Encore aujourd'hui, son modèle reste Thurgood Marshall, le principal avocat de la National Association for the Advancement of Colored People (NAACP), et premier Noir nommé juge à la Cour suprême des États-Unis, en 1967. «Il utilisait le droit comme un moyen d'action sociale pour faire avancer la cause des gens sans voix et sans moyens, se souvient Mme Westmoreland-Traoré. Lorsqu'il était à la Cour suprême, il ne ménageait pas ses idées et ses écrits pour exprimer aussi les objectifs de la Constitution américaine. Il était souvent en dissidence, mais il n'hésitait pas à le faire.»

La jeune avocate avait pourtant la ferme intention de prendre ses distances de la lutte contre la discrimination après avoir été admise au Barreau, en 1969. Elle voulait faire carrière dans le droit administratif. «À l'époque, je me suis dit: "Je ne peux pas passer ma vie à lutter contre la discrimination. Il y a des choses beaucoup plus positives et plus constructives à faire"», se souvient-elle, amusée.
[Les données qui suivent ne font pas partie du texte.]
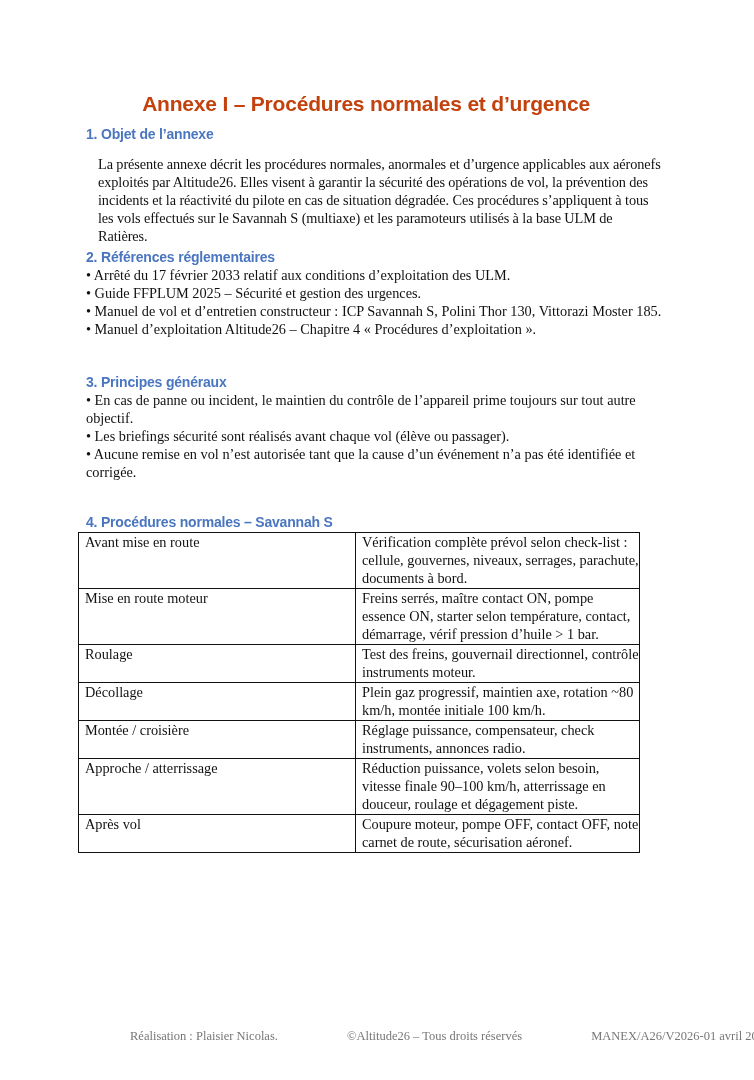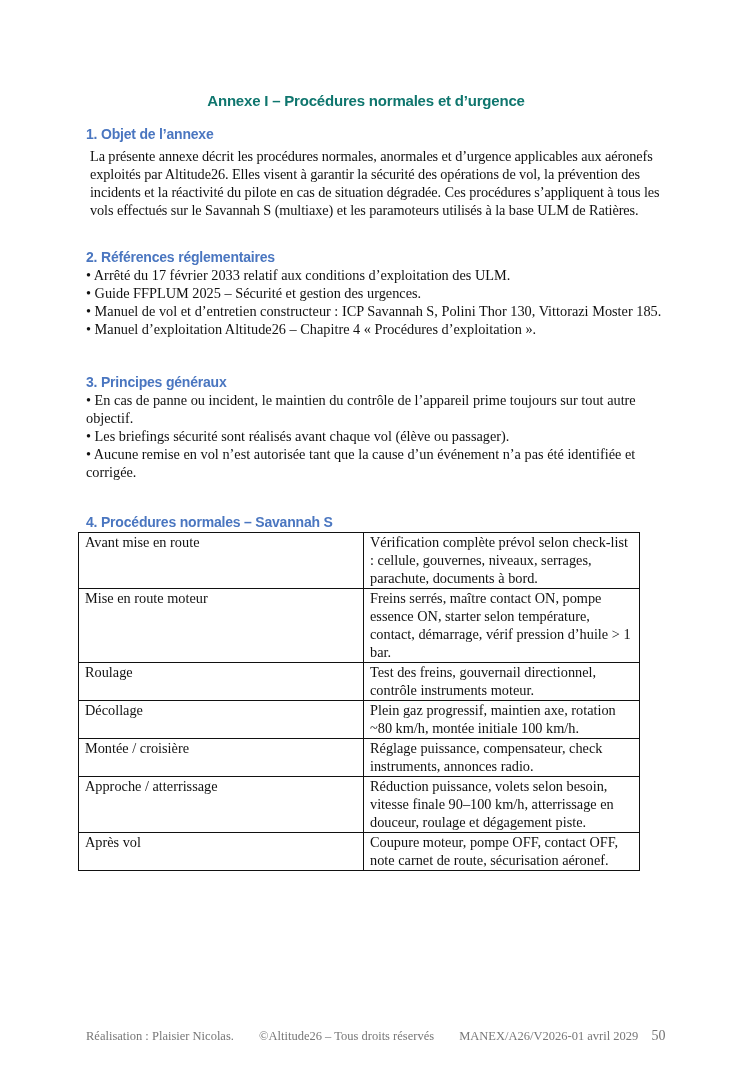"Annexe I – Procédures normales" .title { color: #0f766e -> #c2410c; font-size: 15px -> 21px }
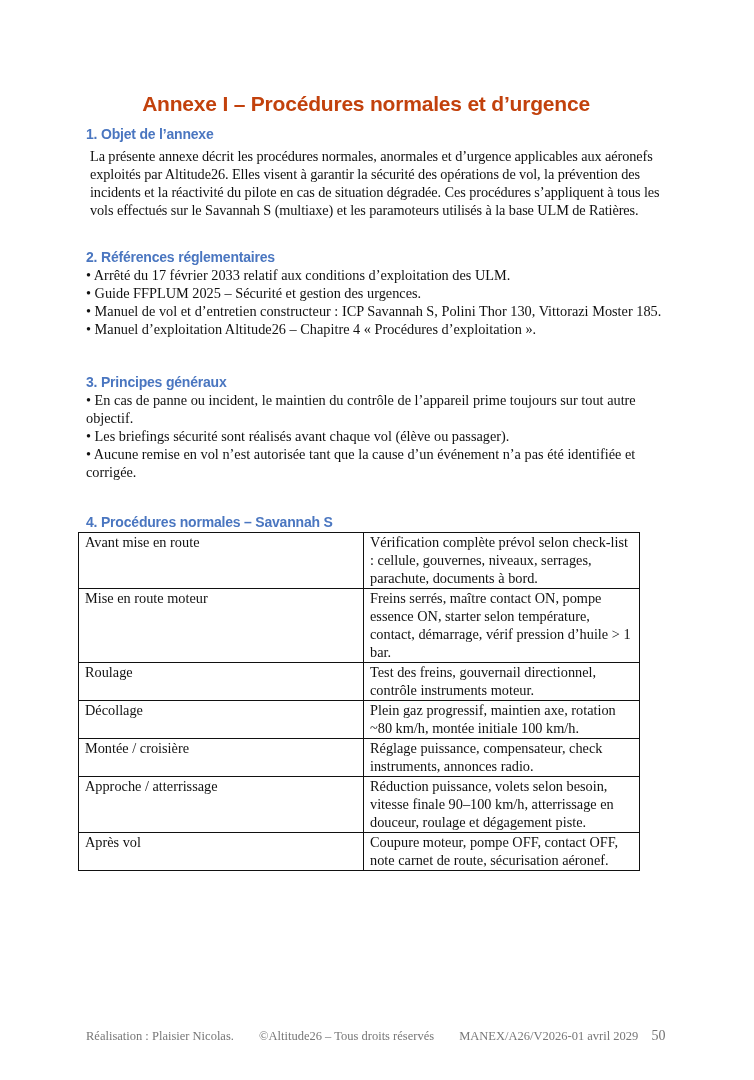"La présente annexe décrit les" .p { margin: 4px -> 12px }
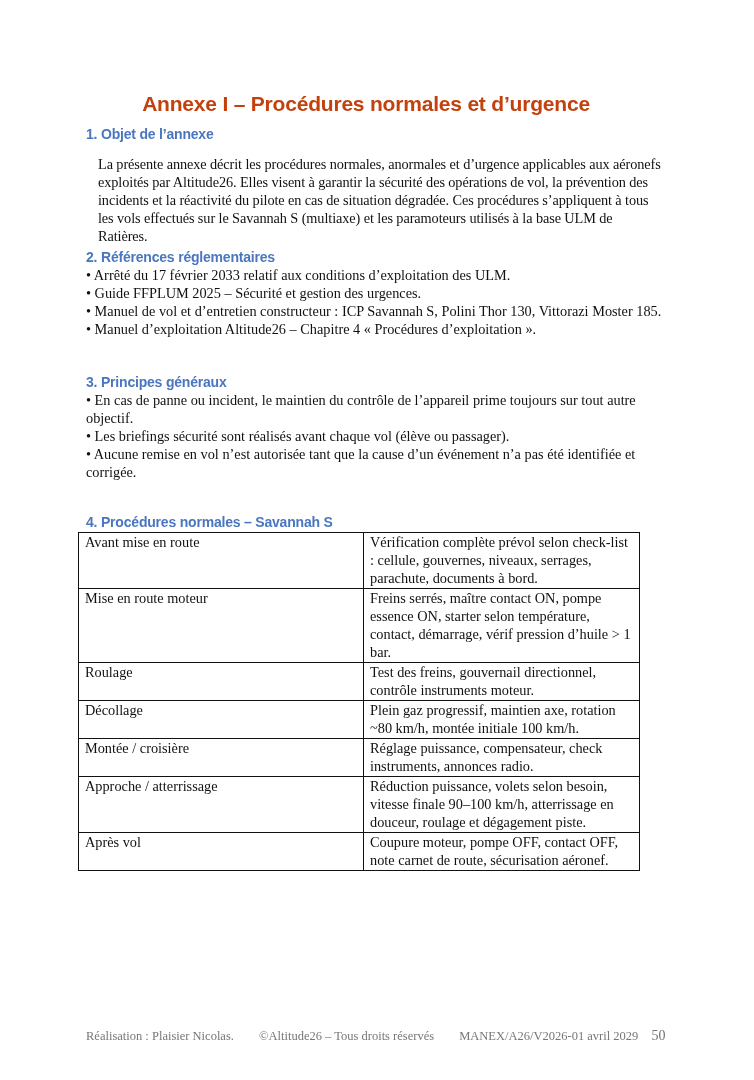"Avant mise en route" td { padding: 0 8px 1px 6px -> 0 0 1px 6px }
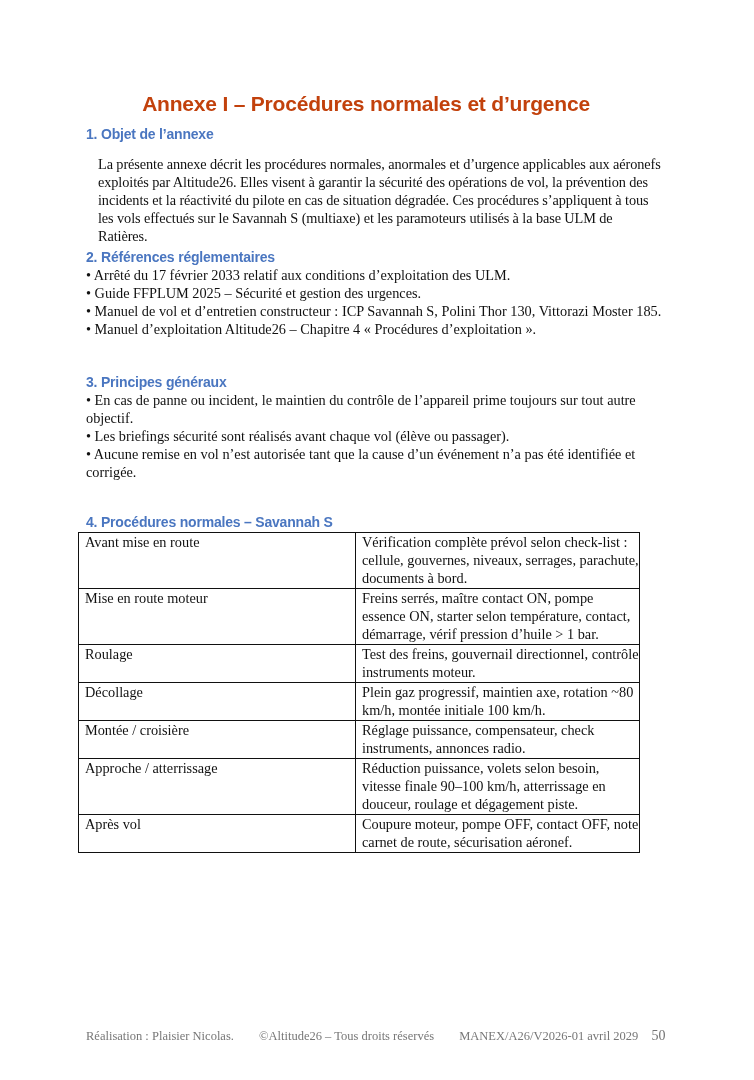"Réalisation : Plaisier Nicolas." .footer span { margin-left: none -> 44px }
Puisqu'il n'y avait que son oncle et elle comme avocats noirs à cette époque, Mme Westmoreland-Traoré fut happée dans la tourmente du soulèvement des étudiants de Concordia dès ses premiers mois de pratique. Une centaine d'étudiants avaient occupé les locaux et saccagé le matériel informatique en lançant par les fenêtres les matrices essentielles au bon fonctionnement des ordinateurs de la période pré-siliciumienne, en 1969. L'origine du soulèvement? Des allégations de racisme contre un professeur que la direction traitait à la légère. «Nous sommes maîtres de nos destins, mais, à un moment donné, nous répondons aux circonstances», résume Juanita Westmoreland-Traoré, qui obtint l'acquittement d'un premier groupe d'étudiants pour 11 des 12 accusations portées contre eux.

Des combats à livrer

Ce n'est pas un hasard si Juanita Westmoreland-Traoré est la lauréate du prix «droits et libertés» de la CDPDJ, précisément cette année. La remise de la récompense coïncide avec le 60e anniversaire de la Déclaration universelle des droits de l'homme, un texte magistral pour la juge, s'il en est.

Lors de la remise du prix, le 12 novembre dernier, le président de la Commission des droits de la personne, Gaétan Cousineau, a souligné la contribution de Mme Westmoreland-Traoré à «l'actualisation de l'idéal humain» qu'inspire cette déclaration. «Par son refus constant de l'exclusion et sa recherche de l'équité et de la justice pour tous, Mme Westmoreland-Traoré incarne cet idéal de façon exceptionnelle», a déclaré M. Cousineau.

La juge Westmoreland-Traoré a été enchantée par cette coïncidence. «Quand je me suis rendu compte que c'était pour le 60e anniversaire de la Déclaration universelle des droits de la personne, c'était d'autant plus spécial et précieux pour moi. C'est l'occasion de réfléchir un peu sur la valeur de cette déclaration dans la vie de tous les jours», explique-t-elle.

Pour une juge progressiste comme elle, il reste toujours des combats à livrer pour que les principes de la Déclaration des droits de l'homme trouvent leur pleine résonance en droit, pas seulement au Canada, mais à l'échelle internationale. Les inégalités entre pays pauvres et riches, les inégalités sociales entre citoyens d'un même pays, la précarité dans laquelle vivent certains groupes vulnérables (à commencer par les femmes et les enfants), la guerre, les génocides, les crimes contre l'humanité... Tout reste à faire.